Hint: think of $(i+1)^2 - i^2$

  1. Given a polynomial $f(x) \in \mathbb{F}[ x ]$ with degree $< n$, and $\alpha \in \mathbb{F}$, let us now see how to compute $f(\alpha^0), f(\alpha^1), \ldots, f(\alpha^{n-1})$, assuming that we know $\beta \in \mathbb{F}$ such that $\beta^2 = \alpha$ (that is, a square root of $\alpha$).

Let $f(x) = f_0 + f_1 x + \ldots + f_{n-1} x^{n-1}$ What is the matrix of the operation

$$ (f_0, \ldots, f_{n-1}) \mapsto (f(\alpha^0), \ldots, f(\alpha^{n-1}))? $$

Describe this matrix by showing what the $(i,j)$ entry of this matrix is.

  1. Using the fact that $ij = \dfrac{(i+j)^2 - i^2 - j^2}{2}$, rewrite the matrix from the previous part as a product of 3 matrices, involving a particular Toepliz matrix.

Suggestion: write this down for $n = 3$ first

  1. Show that you can compute $f(\alpha^0), f(\alpha^1), \ldots, f(\alpha^{n-1})$ in $O(M(n))$ operations.

Problem 6 - Wiedemann’s algorithm (20 points)

Implement, in Maple or Macaulay2, the Wiedemann algorithm (as we saw in class) for solving a sparse linear system. As input, the algorithm will take:

  • an integer $n$ (size of the matrix),
  • a prime integer $p$ (we work in $\mathbb{F}_p$),
  • $n$ integers in ${0, \ldots , p − 1}$ (this is the right-hand vector $b$)
  • a sequence of triples $i, j, a_{i,j}$, with $i, j \in {1, . . . , n}$ and $a_{i,j} \in {0, . . . , p − 1}$ (these are the non-zero entries in the matrix $A$).

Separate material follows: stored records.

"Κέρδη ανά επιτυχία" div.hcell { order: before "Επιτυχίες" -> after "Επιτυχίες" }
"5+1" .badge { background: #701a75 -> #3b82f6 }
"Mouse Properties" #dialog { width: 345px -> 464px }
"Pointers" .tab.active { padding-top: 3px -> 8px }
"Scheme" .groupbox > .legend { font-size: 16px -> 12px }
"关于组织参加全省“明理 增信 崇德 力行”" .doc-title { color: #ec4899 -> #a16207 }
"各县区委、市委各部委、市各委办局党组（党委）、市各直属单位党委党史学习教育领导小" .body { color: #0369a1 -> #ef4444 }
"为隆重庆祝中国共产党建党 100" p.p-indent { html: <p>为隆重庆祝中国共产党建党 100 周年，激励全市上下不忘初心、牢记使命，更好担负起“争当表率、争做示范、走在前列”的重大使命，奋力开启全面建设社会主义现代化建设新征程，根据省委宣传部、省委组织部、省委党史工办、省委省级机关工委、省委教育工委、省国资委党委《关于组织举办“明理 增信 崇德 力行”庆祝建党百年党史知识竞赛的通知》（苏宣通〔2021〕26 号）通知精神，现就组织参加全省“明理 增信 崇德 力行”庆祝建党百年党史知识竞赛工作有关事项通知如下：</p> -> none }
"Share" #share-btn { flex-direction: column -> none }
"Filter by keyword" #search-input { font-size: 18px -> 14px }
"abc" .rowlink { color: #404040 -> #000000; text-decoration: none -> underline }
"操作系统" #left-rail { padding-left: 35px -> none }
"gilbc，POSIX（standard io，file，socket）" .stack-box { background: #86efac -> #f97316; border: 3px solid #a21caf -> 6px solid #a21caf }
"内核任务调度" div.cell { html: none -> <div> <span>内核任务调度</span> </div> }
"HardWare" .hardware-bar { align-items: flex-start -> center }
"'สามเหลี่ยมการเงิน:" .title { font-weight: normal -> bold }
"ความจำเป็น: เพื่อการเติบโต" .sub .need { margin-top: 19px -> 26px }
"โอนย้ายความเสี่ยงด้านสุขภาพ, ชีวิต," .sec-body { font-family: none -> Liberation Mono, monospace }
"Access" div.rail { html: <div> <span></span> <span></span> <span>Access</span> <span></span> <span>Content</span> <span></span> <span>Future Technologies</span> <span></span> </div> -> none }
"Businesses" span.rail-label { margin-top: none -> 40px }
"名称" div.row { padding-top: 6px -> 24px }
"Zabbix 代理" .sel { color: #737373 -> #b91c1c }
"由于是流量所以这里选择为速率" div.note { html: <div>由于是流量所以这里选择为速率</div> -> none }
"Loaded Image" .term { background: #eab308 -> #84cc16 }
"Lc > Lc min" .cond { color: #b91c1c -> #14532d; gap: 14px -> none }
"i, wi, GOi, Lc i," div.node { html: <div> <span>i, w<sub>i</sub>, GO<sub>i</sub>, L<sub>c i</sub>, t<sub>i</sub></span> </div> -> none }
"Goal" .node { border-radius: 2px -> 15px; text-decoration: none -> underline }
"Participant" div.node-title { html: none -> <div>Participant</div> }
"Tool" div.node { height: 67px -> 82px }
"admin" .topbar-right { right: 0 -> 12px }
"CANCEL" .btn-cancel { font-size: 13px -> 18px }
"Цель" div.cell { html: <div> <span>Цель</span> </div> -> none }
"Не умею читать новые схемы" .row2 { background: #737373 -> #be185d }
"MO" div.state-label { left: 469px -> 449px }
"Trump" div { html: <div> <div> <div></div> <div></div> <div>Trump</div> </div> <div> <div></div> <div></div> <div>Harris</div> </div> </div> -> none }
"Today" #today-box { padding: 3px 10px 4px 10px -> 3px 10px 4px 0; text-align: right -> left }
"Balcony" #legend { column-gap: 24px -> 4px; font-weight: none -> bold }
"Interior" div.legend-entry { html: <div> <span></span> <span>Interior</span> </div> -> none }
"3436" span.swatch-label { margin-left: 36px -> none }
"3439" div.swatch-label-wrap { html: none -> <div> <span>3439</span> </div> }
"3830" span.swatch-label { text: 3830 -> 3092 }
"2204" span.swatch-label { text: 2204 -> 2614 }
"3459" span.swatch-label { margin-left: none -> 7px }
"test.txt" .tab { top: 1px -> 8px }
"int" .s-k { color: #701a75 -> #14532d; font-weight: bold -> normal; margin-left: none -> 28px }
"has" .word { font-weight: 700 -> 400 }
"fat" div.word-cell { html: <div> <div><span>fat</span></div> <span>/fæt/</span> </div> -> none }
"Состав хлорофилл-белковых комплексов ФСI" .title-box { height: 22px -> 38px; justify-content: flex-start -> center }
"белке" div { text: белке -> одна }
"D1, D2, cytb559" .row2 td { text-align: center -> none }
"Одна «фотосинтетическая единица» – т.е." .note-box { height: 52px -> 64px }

The output is a vector $x$ such that $Ax = b.$ The algorithm is randomized, but if something goes wrong, you can detect it; in this case, return “error”, or throw an exception, or something along these lines. We will give input matrices, with the same format as above. Your code should pass the inputs of size up to $10$ and $100$ with $p = 9001$; the input matrix with coefficients modulo p = 2 is more challenging (there is a good chance the algorithm will fail).

Input matrices for $p = 9001$: size 10, size 100, size 1000, size 10000

Input matrices for $p = 2$ (do it at your own risk): size 50

You have to implement the algorithm for discovering a recurrence for a given sequence, but you do not have to reimplement polynomial multiplication or division. Remember, all computations must be done modulo $p$.

Practice Problems

You are not required to submit the solution to these problems, but highly encouraged to attempt them for your own knowledge sake. :)

Problem 1

Let your base field be $\mathbb{F}_5$ and consider $$
A = \begin{pmatrix} 1 & 2 & 3 \\
4 & 0 & 1 \\
1 & 3 & 1 \end{pmatrix}, \ \ \ b = \begin{pmatrix} 0 \\
1 \\
2 \\
\end{pmatrix} $$

Compute $A^{-1}b$ using Wiedemann’s algorithm.